GitHub highlights this correctly:

---
title: Example Title
date: 2020-02-05
---

Lorem ipsum dolor sit amet, consectetur adipiscing elit.

Highlight.js highlights this incorrectly:

image

@joshgoebel
Copy link
Member

joshgoebel commented Feb 6, 2020

It's common to include YAML front matter at the top of a Markdown file

But that doesn't make the content Markdown. We also can't differential between the top of a file and the middle of a file, so contextual things like this are a bit outside our grasp.

GitHub highlights this correctly:

Does it, really? All it does it color the date, no matter how it's included, YAML or just inline text... I don't think it has anything to do with the YAML.


I think this would be better solved with a plugin designed specifically for YAML + Markdown. Take a look at: https://github.com/highlightjs/highlight.js/blob/master/docs/plugin-api.rst

You'd detect if the file was YAML + markdown BEFORE highlighting, then split it yourself, highlight both chunks separate then paste them back together and return that as the result. I think that would be possible with the new plugin support. All the glue might not be there, but if you wanted to work on a plug-in I'd look into the glue.

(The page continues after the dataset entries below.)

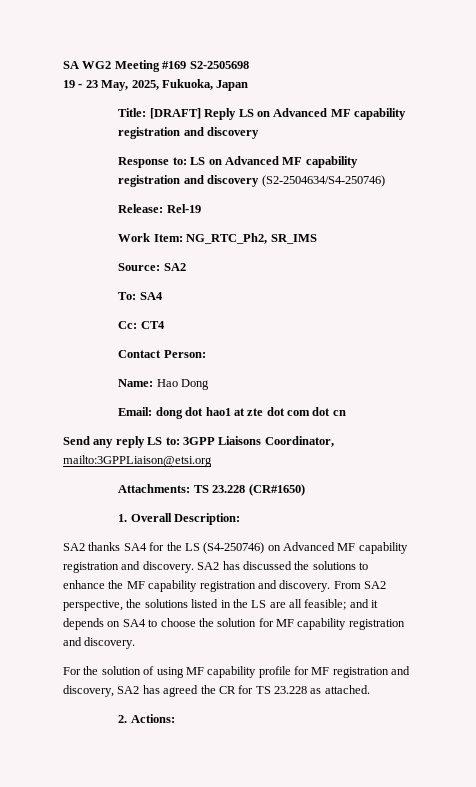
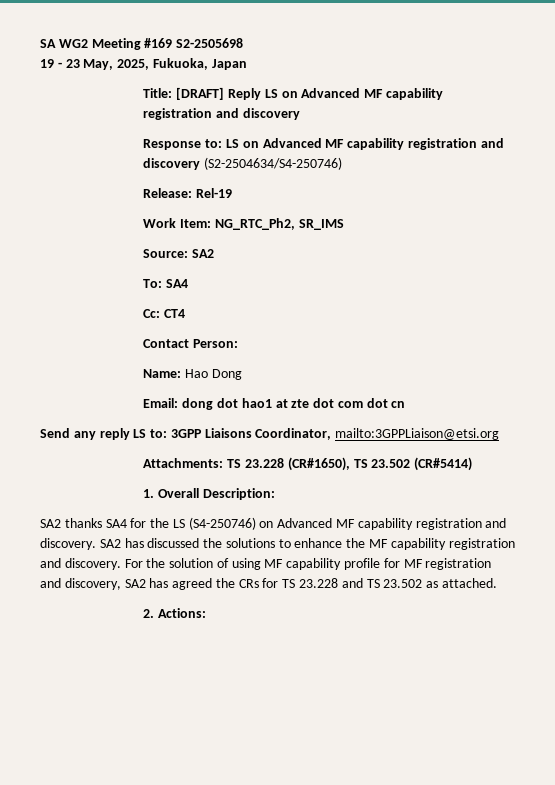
- Attachments: TS 23.228 (CR#1650)
+ Attachments: TS 23.228 (CR#1650), TS 23.502 (CR#5414)
- SA2 has discussed the solutions to enhance the MF capability registration and discovery. From SA2 perspective, the solutions listed in the LS are all feasible; and it depends on SA4 to choose the solution for MF capability registration and discovery.
- For the solution of using MF capability profile for MF registration and discovery, SA2 has agreed the CR for TS 23.228 as attached.
+ SA2 has discussed the solutions to enhance the MF capability registration and discovery. For the solution of using MF capability profile for MF registration and discovery, SA2 has agreed the CRs for TS 23.228 and TS 23.502 as attached.

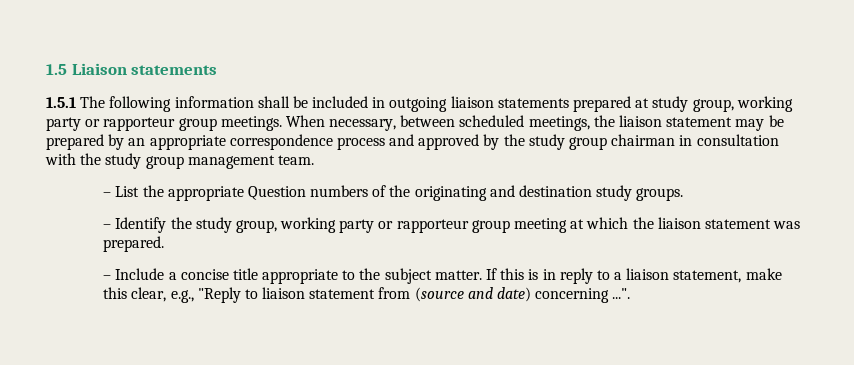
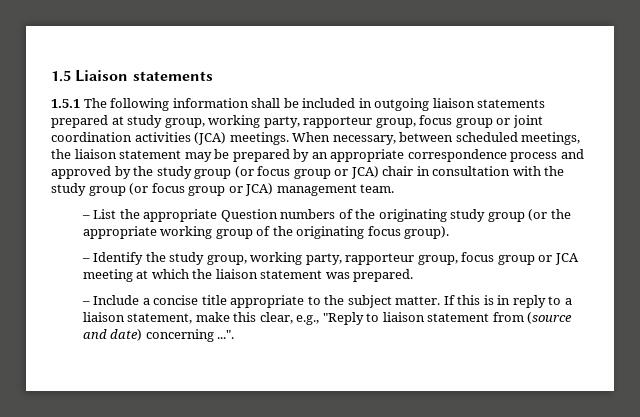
- 1.5.1 The following information shall be included in outgoing liaison statements prepared at study group, working party or rapporteur group meetings.
+ 1.5.1 The following information shall be included in outgoing liaison statements prepared at study group, working party, rapporteur group, focus group or joint coordination activities (JCA) meetings.
- When necessary, between scheduled meetings, the liaison statement may be prepared by an appropriate correspondence process and approved by the study group chairman in consultation with the study group management team.
+ When necessary, between scheduled meetings, the liaison statement may be prepared by an appropriate correspondence process and approved by the study group (or focus group or JCA) chair in consultation with the study group (or focus group or JCA) management team.
- – List the appropriate Question numbers of the originating and destination study groups.
+ – List the appropriate Question numbers of the originating study group (or the appropriate working group of the originating focus group).
- – Identify the study group, working party or rapporteur group meeting at which the liaison statement was prepared.
+ – Identify the study group, working party, rapporteur group, focus group or JCA meeting at which the liaison statement was prepared.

I'd guess 20-30 lines of Javascript maybe.

@gregives
Copy link
Author

gregives commented Feb 6, 2020

But that doesn't make the content Markdown. We also can't differential between the top of a file and the middle of a file, so contextual things like this are a bit outside our grasp.

Okay, I thought that might be the case.

Does it, really? All it does it color the date, no matter how it's included, YAML or just inline text... I don't think it has anything to do with the YAML.

I suppose I meant that GitHub doesn't seem to highlight it incorrectly, for that small example I posted.


I wasn't aware there was plugin support for highlight.js! I will take a look at writing a plugin for this. I've just had a quick look at the docs and noticed that before:highlightBlock doesn't have a return value: how would I return the result as you mention?

@joshgoebel
Copy link
Member

joshgoebel commented Feb 6, 2020

I suppose I meant that GitHub doesn't seem to highlight it incorrectly, for that small example I posted.

Now that would be a better question. That might be fixable. Does a header require a blank line before it? We could check for that but then the problem becomes I don't think JS has \A and \Z so there is now way to say "blank line OR start of file"... since many times the very first line is a header. So I think you can have it one way or the other, but not both.

@allejo Does that sound right to you?

Thoughts?

I've just had a quick look at the docs and noticed that before:highlightBlock doesn't have a return value: how would I return the result as you mention?

Ok, so you can't coop the process completely currently, but you can still do it. You need to hook before and after. You can effect changes with after simply by modifying the object it was passed. Before just needs to store the original text in the object state so it can parse it when after is called.

@allejo
Copy link
Member

allejo commented Feb 6, 2020

Now that would be a better question. That might be fixable. Does a header require a blank line before it? We could check for that but then the problem becomes I don't think JS has \A and \Z so there is now way to say "blank line OR start of file"... since many times the very first line is a header. So I think you can have it one way or the other, but not both.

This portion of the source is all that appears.